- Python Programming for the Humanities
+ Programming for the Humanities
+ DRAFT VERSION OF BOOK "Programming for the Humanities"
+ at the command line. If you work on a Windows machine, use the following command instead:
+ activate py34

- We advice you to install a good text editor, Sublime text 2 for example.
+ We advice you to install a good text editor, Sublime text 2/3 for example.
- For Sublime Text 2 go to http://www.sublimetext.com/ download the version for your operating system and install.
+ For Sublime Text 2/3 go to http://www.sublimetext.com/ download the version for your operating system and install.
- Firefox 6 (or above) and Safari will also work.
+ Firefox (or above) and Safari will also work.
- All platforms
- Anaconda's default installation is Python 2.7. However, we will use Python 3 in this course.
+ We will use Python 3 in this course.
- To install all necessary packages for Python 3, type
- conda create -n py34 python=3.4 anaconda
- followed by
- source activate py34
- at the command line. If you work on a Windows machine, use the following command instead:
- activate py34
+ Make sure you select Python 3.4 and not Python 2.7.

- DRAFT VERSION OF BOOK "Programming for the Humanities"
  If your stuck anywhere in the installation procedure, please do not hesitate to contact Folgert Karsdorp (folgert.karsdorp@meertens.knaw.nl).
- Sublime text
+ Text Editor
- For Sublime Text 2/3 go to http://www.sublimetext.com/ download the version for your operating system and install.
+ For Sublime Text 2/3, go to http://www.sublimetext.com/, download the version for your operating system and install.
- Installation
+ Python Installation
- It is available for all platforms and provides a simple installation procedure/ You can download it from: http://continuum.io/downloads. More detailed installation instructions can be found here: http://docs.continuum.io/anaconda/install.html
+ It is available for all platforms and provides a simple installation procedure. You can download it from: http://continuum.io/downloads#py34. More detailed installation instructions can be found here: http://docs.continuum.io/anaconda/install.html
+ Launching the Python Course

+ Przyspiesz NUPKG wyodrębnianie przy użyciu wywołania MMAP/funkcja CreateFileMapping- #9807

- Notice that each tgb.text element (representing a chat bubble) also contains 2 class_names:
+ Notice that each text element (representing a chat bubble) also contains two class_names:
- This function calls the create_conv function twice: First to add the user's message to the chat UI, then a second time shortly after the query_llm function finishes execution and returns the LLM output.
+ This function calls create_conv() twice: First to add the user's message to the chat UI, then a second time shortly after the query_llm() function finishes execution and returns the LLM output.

_Work instructions_
Print every entry exactly as it appears.

_Task result_
- Python Programming for the Humanities
+ Programming for the Humanities
+ DRAFT VERSION OF BOOK "Programming for the Humanities"
+ at the command line. If you work on a Windows machine, use the following command instead:
+ activate py34

- We advice you to install a good text editor, Sublime text 2 for example.
+ We advice you to install a good text editor, Sublime text 2/3 for example.
- For Sublime Text 2 go to http://www.sublimetext.com/ download the version for your operating system and install.
+ For Sublime Text 2/3 go to http://www.sublimetext.com/ download the version for your operating system and install.
- Firefox 6 (or above) and Safari will also work.
+ Firefox (or above) and Safari will also work.
- All platforms
- Anaconda's default installation is Python 2.7. However, we will use Python 3 in this course.
+ We will use Python 3 in this course.
- To install all necessary packages for Python 3, type
- conda create -n py34 python=3.4 anaconda
- followed by
- source activate py34
- at the command line. If you work on a Windows machine, use the following command instead:
- activate py34
+ Make sure you select Python 3.4 and not Python 2.7.

- DRAFT VERSION OF BOOK "Programming for the Humanities"
  If your stuck anywhere in the installation procedure, please do not hesitate to contact Folgert Karsdorp (folgert.karsdorp@meertens.knaw.nl).
- Sublime text
+ Text Editor
- For Sublime Text 2/3 go to http://www.sublimetext.com/ download the version for your operating system and install.
+ For Sublime Text 2/3, go to http://www.sublimetext.com/, download the version for your operating system and install.
- Installation
+ Python Installation
- It is available for all platforms and provides a simple installation procedure/ You can download it from: http://continuum.io/downloads. More detailed installation instructions can be found here: http://docs.continuum.io/anaconda/install.html
+ It is available for all platforms and provides a simple installation procedure. You can download it from: http://continuum.io/downloads#py34. More detailed installation instructions can be found here: http://docs.continuum.io/anaconda/install.html
+ Launching the Python Course

+ Przyspiesz NUPKG wyodrębnianie przy użyciu wywołania MMAP/funkcja CreateFileMapping- #9807

- Notice that each tgb.text element (representing a chat bubble) also contains 2 class_names:
+ Notice that each text element (representing a chat bubble) also contains two class_names:
- This function calls the create_conv function twice: First to add the user's message to the chat UI, then a second time shortly after the query_llm function finishes execution and returns the LLM output.
+ This function calls create_conv() twice: First to add the user's message to the chat UI, then a second time shortly after the query_llm() function finishes execution and returns the LLM output.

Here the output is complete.